The Cardiovascular System

The Cardiovascular System

Narciso Rodriguez

Functional Anatomy


Anatomy of the Heart

The heart is a hollow, four-chambered muscular organ approximately the size of a fist. It is positioned obliquely in the middle compartment of the mediastinum of the chest, just behind the sternum (Figure 9-1). Approximately two-thirds of the heart lies to the left of the midline of the sternum between the points of attachment of the second through the sixth ribs. The apex of the heart is formed by the tip of the left ventricle and lies just above the diaphragm at the level of the fifth intercostal space to the left. The base of the heart is formed by the atria and projects to the patient’s right lying just below the second rib. It is level with the second rib below the sternum. Posteriorly, the heart rests on the bodies of the fifth to the eighth thoracic vertebrae. Because of its position between the sternum and the spine, rhythmic compression of the heart can maintain blood flow during cardiopulmonary resuscitation.

Externally, surface grooves called sulci mark the boundaries of the heart chambers. Compared with the ventricles, the atria are small, thin-walled chambers that contribute little to the total pumping activity of the heart.

The heart is enclosed in a double-walled sac called the pericardium. The outer fibrous layer consists of tough connective tissue. The inner serous layer is thinner and more delicate. The structure of the pericardium can be summarized as follows:

A thin layer of fluid called the pericardial fluid separates the two layers of the serous pericardium. This layer of fluid helps minimize friction as the heart contracts and expands within the pericardium.
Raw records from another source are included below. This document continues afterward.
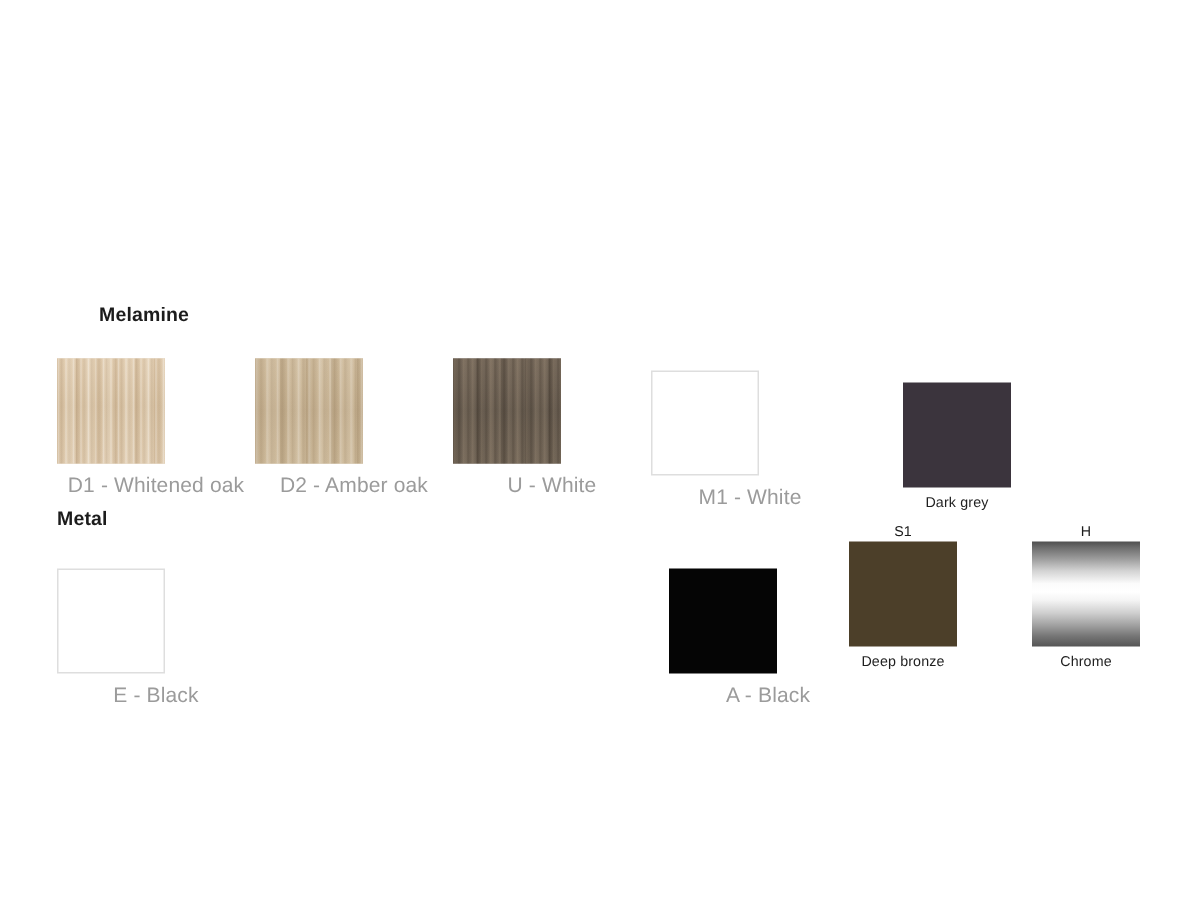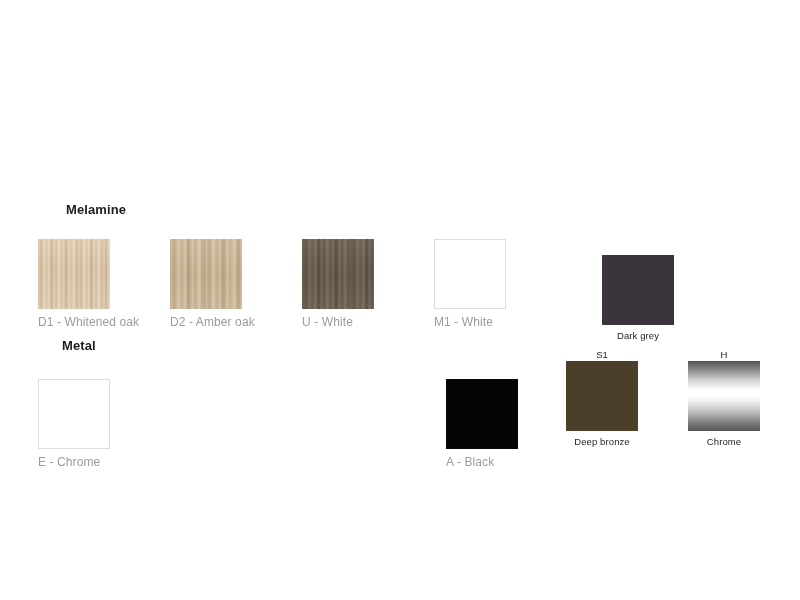--- a/index.html
+++ b/index.html
@@ -26,21 +26,21 @@
   
   .section-title {
     position: absolute;
     font-size: 13px;
     font-weight: 700;
     color: #1c1c1c;
     letter-spacing: 0.1px;
     white-space: nowrap;
   }
   #melamine-title { left: 38px; top: 202px; padding-left: 28px; }
-  #metal-title    { left: 38px; top: 338px; margin-left: 24px; }
+  #metal-title    { left: 38px; top: 338px; }
 
   
   .swatch-cell {
     position: absolute;
     width: 132px;
   }
 
   .swatch-top-code {
     font-size: 9.5px;
     color: #1c1c1c;
@@ -57,25 +57,26 @@
     box-sizing: border-box;
     position: relative;
   }
 
   .swatch-chip.bordered {
     border: 1px solid #dedede;
   }
 
   .swatch-label {
     margin-top: 6px;
-    font-size: 12px;
+    font-size: 14px;
     color: #9b9b9b;
     letter-spacing: 0.1px;
     white-space: nowrap;
     width: 132px;
+    text-align: center;
   }
 
   .swatch-label.emphasis {
     color: #1f1f1f;
     font-size: 9.5px;
     text-align: center;
     width: 72px;
     margin-top: 5px;
   }
 
@@ -171,38 +172,38 @@
     <div class="swatch-chip tex-amber-oak"></div>
     <div class="swatch-label">D2 - Amber oak</div>
   </div>
 
   <div class="swatch-cell" style="left:302px; top:226px;">
     <div class="swatch-top-code"></div>
     <div class="swatch-chip tex-walnut"></div>
     <div class="swatch-label">U - White</div>
   </div>
 
-  <div class="swatch-cell" style="left:434px; top:226px;">
+  <div class="swatch-cell" style="left:434px; top:234px;">
     <div class="swatch-top-code"></div>
     <div class="swatch-chip tex-white bordered"></div>
     <div class="swatch-label">M1 - White</div>
   </div>
 
   <div class="swatch-cell" style="left:566px; top:242px;margin-left:36px;">
     <div class="swatch-top-code"></div>
     <div class="swatch-chip tex-darkgrey"></div>
     <div class="swatch-label emphasis">Dark grey</div>
   </div>
 
   <div class="section-title" id="metal-title">Metal</div>
 
   <div class="swatch-cell" style="left:38px; top:366px;">
     <div class="swatch-top-code"></div>
     <div class="swatch-chip tex-white bordered"></div>
-    <div class="swatch-label">E - Chrome</div>
+    <div class="swatch-label">E - Black</div>
   </div>
 
 
 
   <div class="swatch-cell" style="left:434px; top:366px;margin-left:12px;">
     <div class="swatch-top-code"></div>
     <div class="swatch-chip tex-black"></div>
     <div class="swatch-label">A - Black</div>
   </div>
Inflammation of the pericardium results in a clinical condition called pericarditis. An abnormal amount of fluid can accumulate between the layers resulting in a pericardial effusion. A large pericardial effusion may affect the pumping function of the heart resulting in a cardiac tamponade. A cardiac tamponade compresses the heart muscle leading to a serious decrease in blood flow to the body, which ultimately may lead to shock and death.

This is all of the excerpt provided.